Exercise goal: Copy out all the lines of the data that hold the word "number".

Records for the task:
§ §

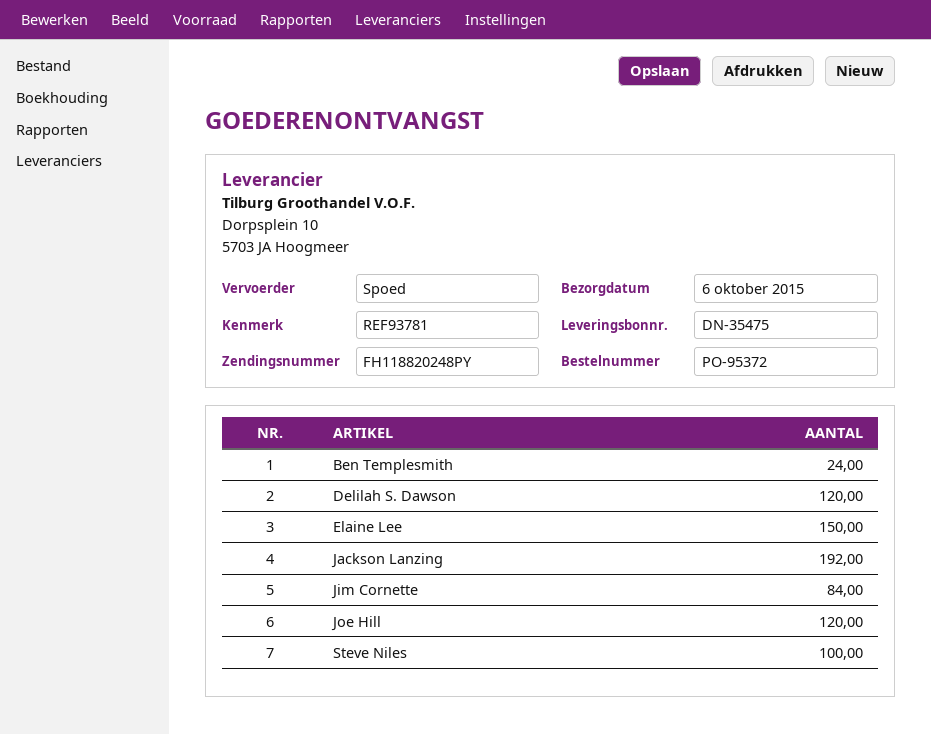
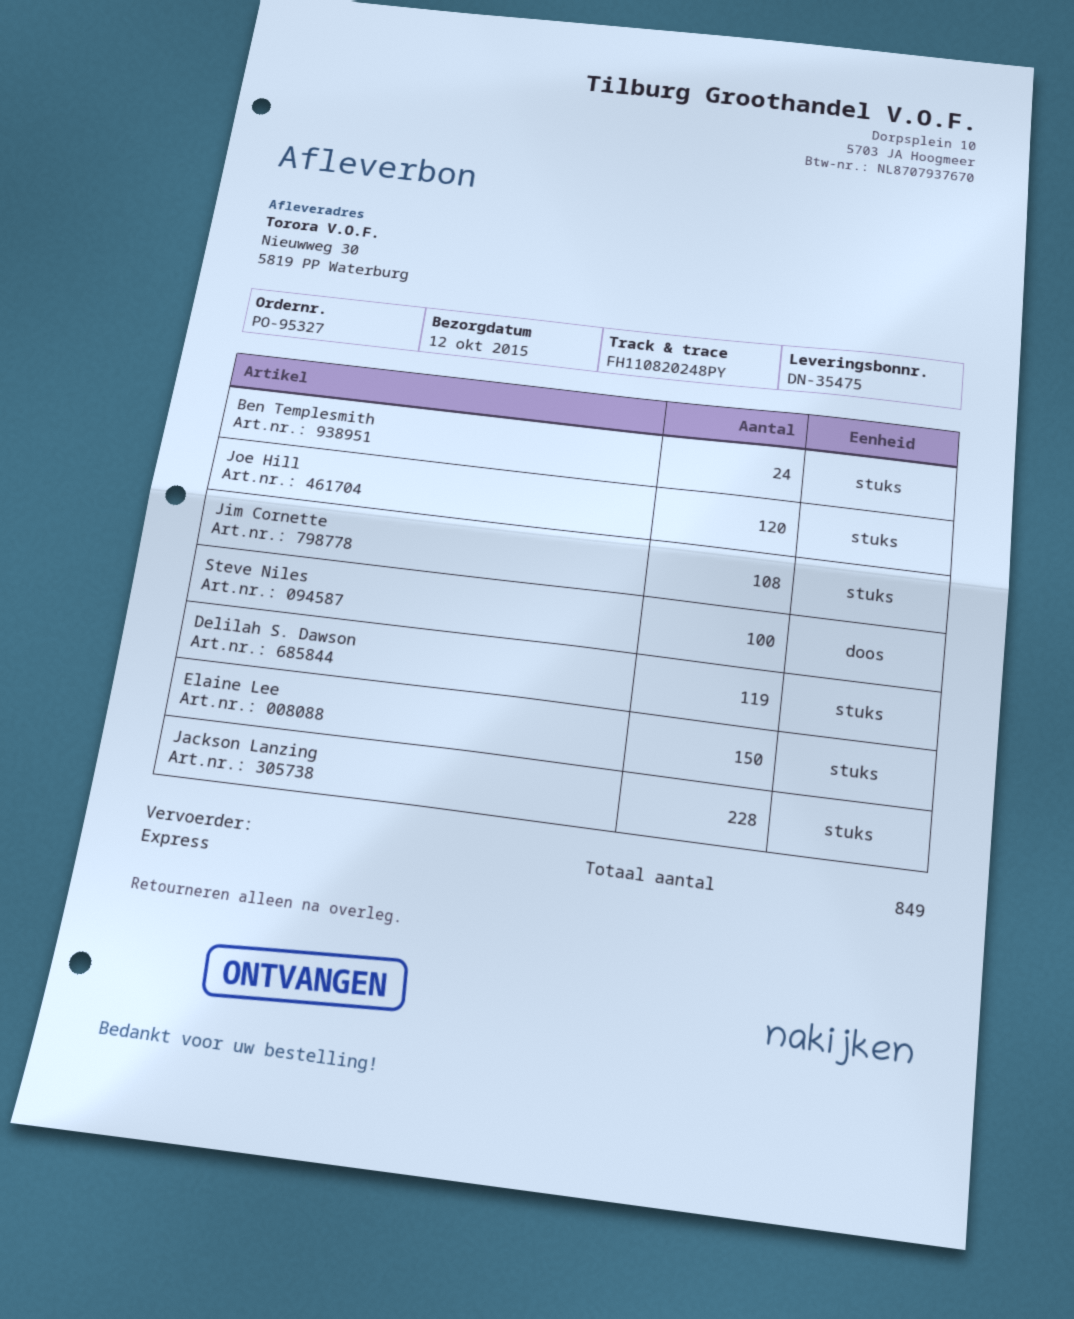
order number: PO-95372 -> PO-95327
delivery date: 2015-10-06 -> 2015-10-12
tracking number: FH118820248PY -> FH110820248PY
Delilah S. Dawson: 120 -> 119
Jackson Lanzing: 192 -> 228
Jim Cornette: 84 -> 108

§ §

Written response:
order number: PO-95372 -> PO-95327
tracking number: FH118820248PY -> FH110820248PY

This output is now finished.